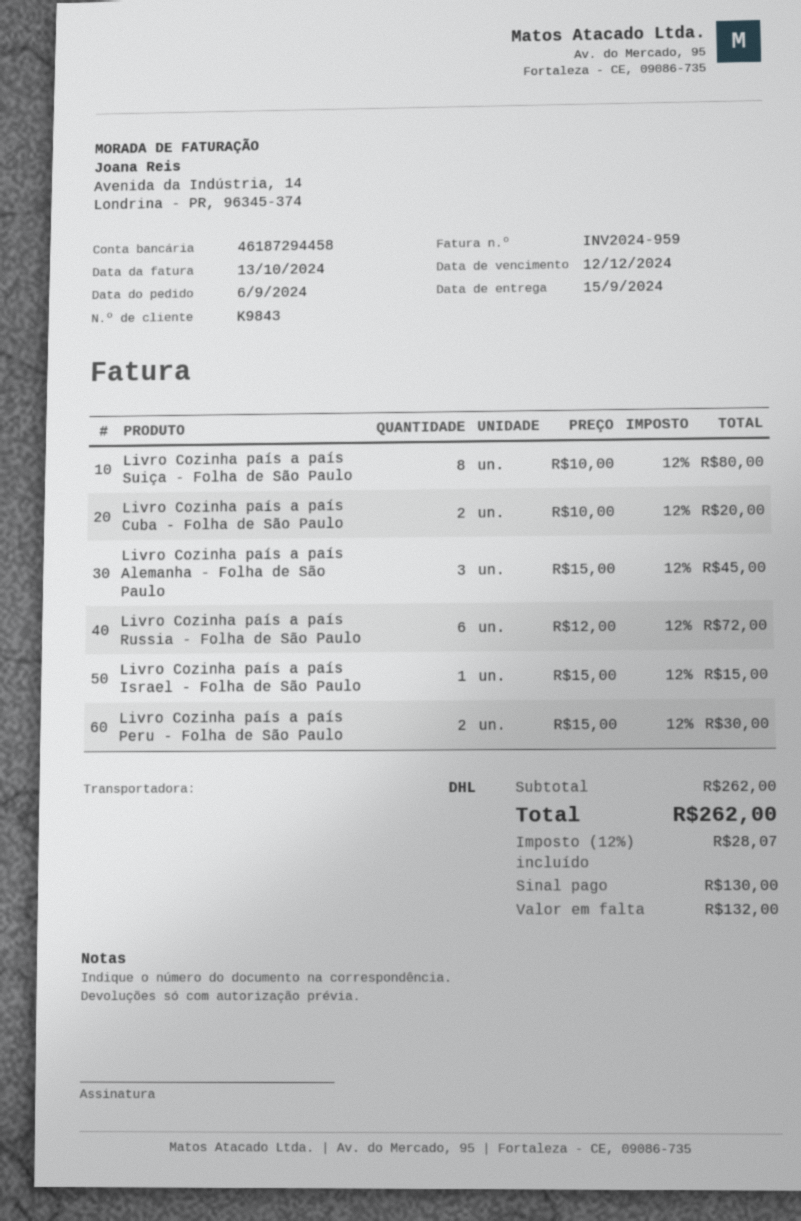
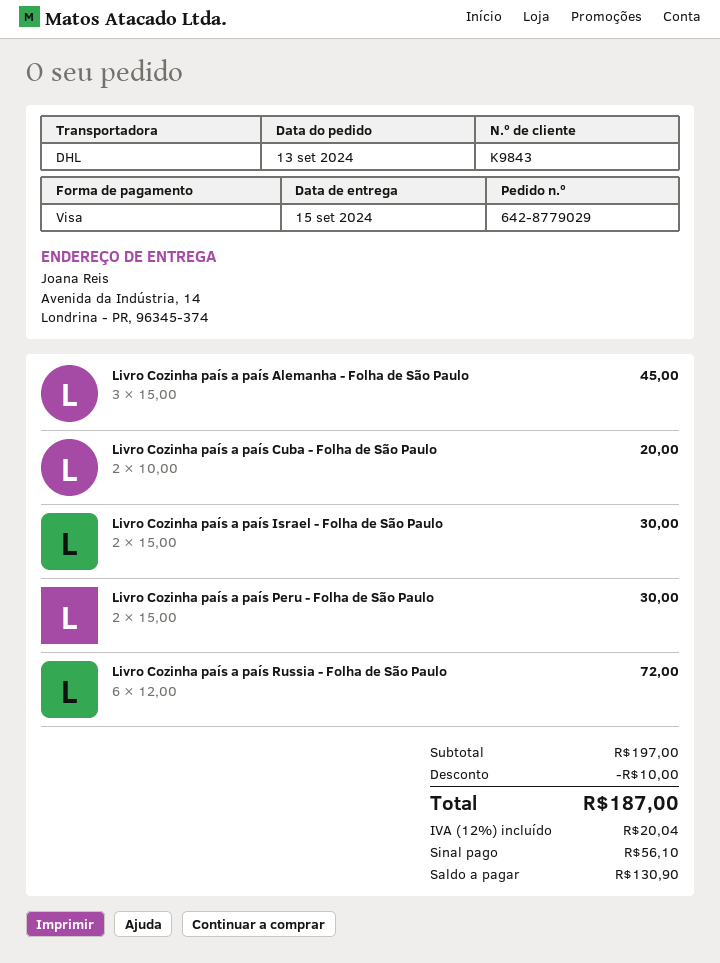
order date: 2024-09-06 -> 2024-09-13
Livro Cozinha país a país Suiça - Folha de São Paulo: 8 x 10.00 = 80.00 -> none
Livro Cozinha país a país Israel - Folha de São Paulo: 1 x 15.00 = 15.00 -> 2 x 15.00 = 30.00
subtotal: 262.00 -> 197.00
discount: none -> 10.00
tax: 12% = 28.07 -> 12% = 20.04
total: 262.00 -> 187.00
deposit: 130.00 -> 56.10
balance: 132.00 -> 130.90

::::

◆ **Activity**
Repeat every record above exactly, but leave out any pictures.

◆ **Response box**
order date: 2024-09-06 -> 2024-09-13
Livro Cozinha país a país Suiça - Folha de São Paulo: 8 x 10.00 = 80.00 -> none
Livro Cozinha país a país Israel - Folha de São Paulo: 1 x 15.00 = 15.00 -> 2 x 15.00 = 30.00
subtotal: 262.00 -> 197.00
discount: none -> 10.00
tax: 12% = 28.07 -> 12% = 20.04
total: 262.00 -> 187.00
deposit: 130.00 -> 56.10
balance: 132.00 -> 130.90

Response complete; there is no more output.